** **# Basic Operation

ElectriCalc is based on the ideal motor equations, which model a DC motor as a
combination of ideal devices. This model consists of an ideal resistance in
series with the parallel combination of an ideal current source and an ideal
motor. The ideal motor attempts to turn its load at a speed that is directly
proportional to its input voltage. The constant **Kv** is the ratio of RPM to voltage. This motor would draw a bizillion amps if the
load were large enough, but the series resistance (or sometimes a fuse) limits
this. The current source is the constant **Io** which describes the amount of current necessary to get the motor moving but
which does not contribute to output power. The ideal resistance is **Rm**.

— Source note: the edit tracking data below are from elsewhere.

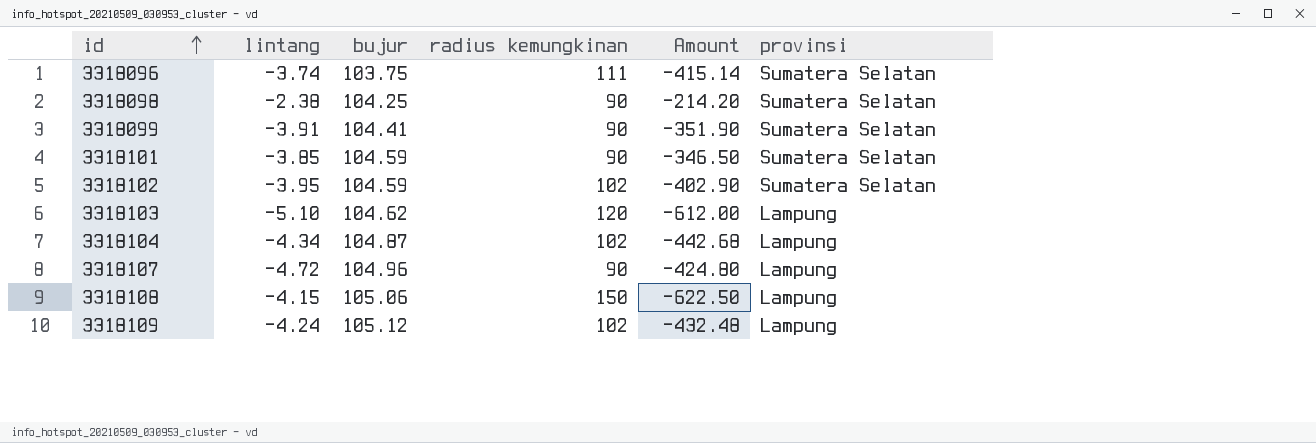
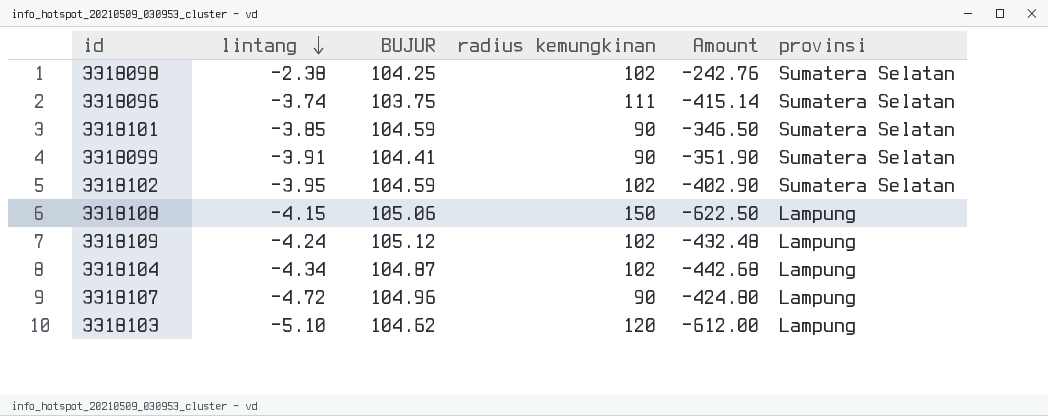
row order: id ascending -> lintang descending
column name: bujur -> BUJUR
3318098 | radius kemungkinan: 90 -> 102
3318098 | Amount: -214.20 -> -242.76

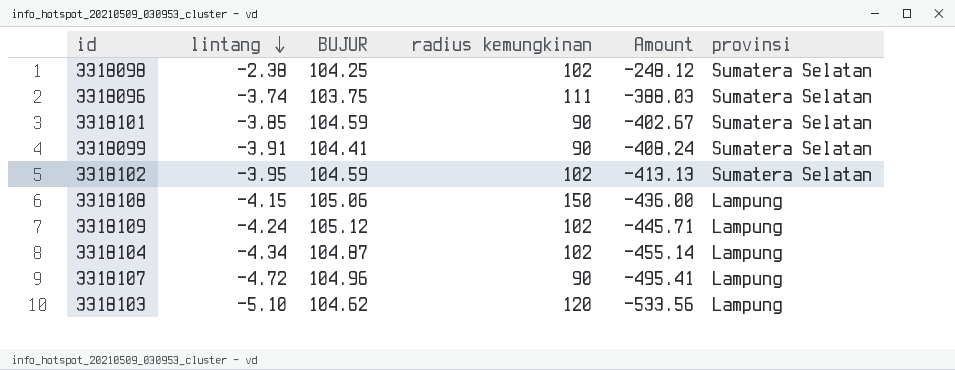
column Amount | formula: [lintang] * [radius kemungkinan] -> [lintang] * [BUJUR]

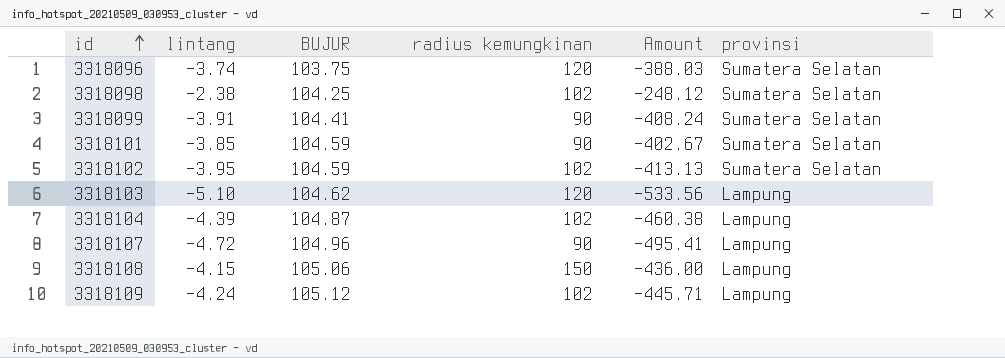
row order: lintang descending -> id ascending
3318096 | radius kemungkinan: 111 -> 120
3318104 | lintang: -4.34 -> -4.39
3318104 | Amount: -455.14 -> -460.38

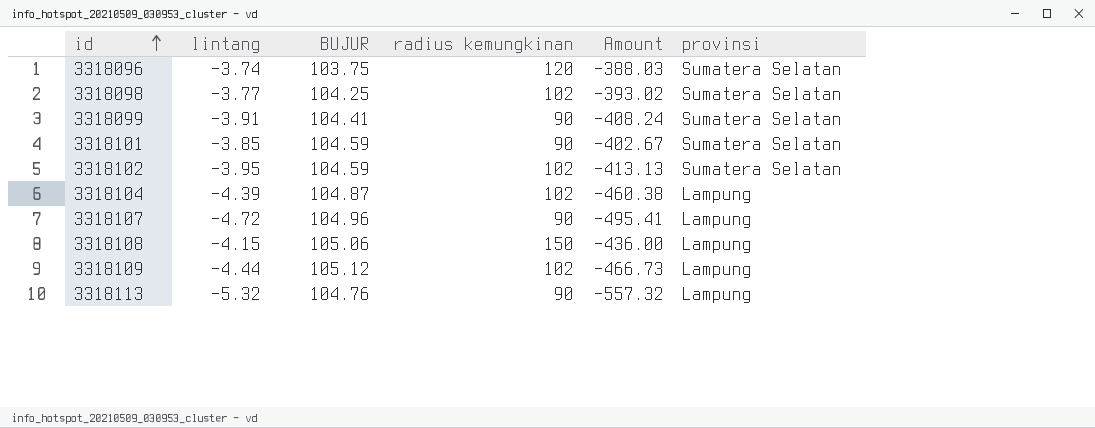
row 3318103: -5.10 | 104.62 | 120 | -533.56 | Lampung -> none
3318098 | lintang: -2.38 -> -3.77
3318098 | Amount: -248.12 -> -393.02
3318109 | lintang: -4.24 -> -4.44
3318109 | Amount: -445.71 -> -466.73
row 3318113: none -> -5.32 | 104.76 | 90 | -557.32 | Lampung

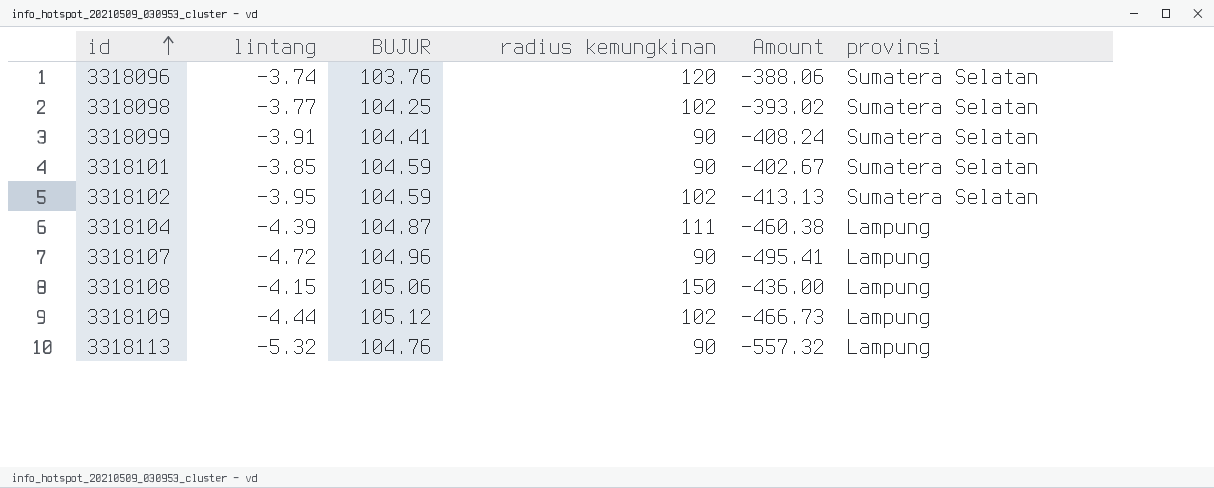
3318096 | BUJUR: 103.75 -> 103.76
3318096 | Amount: -388.03 -> -388.06
3318104 | radius kemungkinan: 102 -> 111

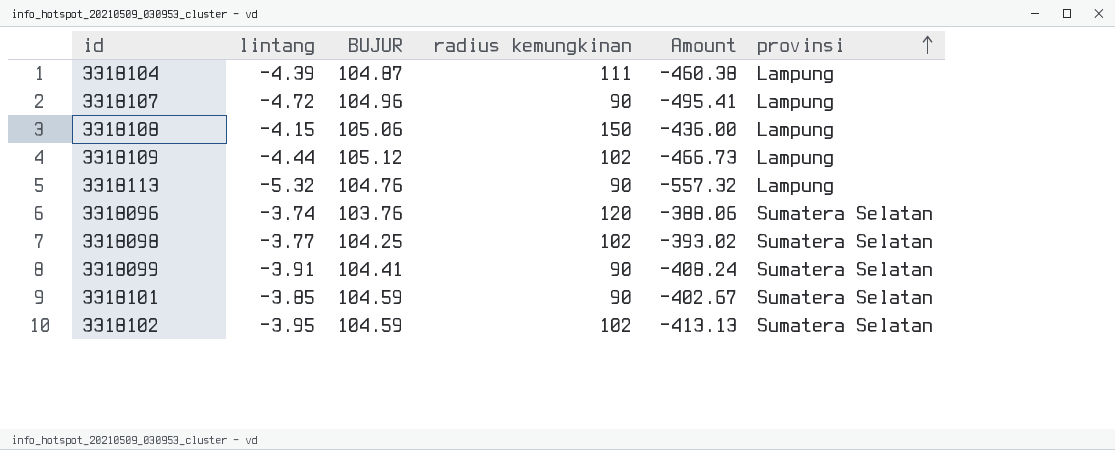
row order: id ascending -> provinsi ascending

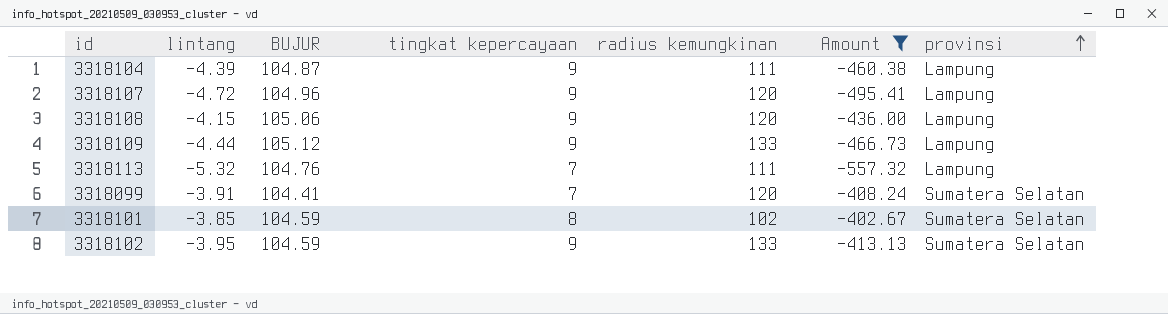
filter: none -> Amount <= -402.67
column tingkat kepercayaan | position: none -> 4
3318107 | radius kemungkinan: 90 -> 120
3318108 | radius kemungkinan: 150 -> 120
3318109 | radius kemungkinan: 102 -> 133
3318113 | radius kemungkinan: 90 -> 111
3318099 | radius kemungkinan: 90 -> 120
3318101 | radius kemungkinan: 90 -> 102
3318102 | radius kemungkinan: 102 -> 133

To model the load due to the propeller, an equation is used that relates
propeller power to prop diameter, pitch, RPM, and constants that describe a manufacturer's particular style of props.
To power the motor model, the power source is characterized as an ideal voltage source in series with an ideal
resistance. The voltage is the nominal cell voltage times the number of cells. The
resistance is the internal cell resistance times the number of cells plus the wiring
resistance plus the resistance of the speed control.
Hooking this up mathematically basically is done with a quadratic equation for
current. The result is used to calculate the other motor-related parameters.
Finally, the results can be tied in with an empirical thrust equation to
calculate thrust. This is combined with some rudimentary aerodynamic parameters to
estimate drag, climbing ability, stall speed and top speed.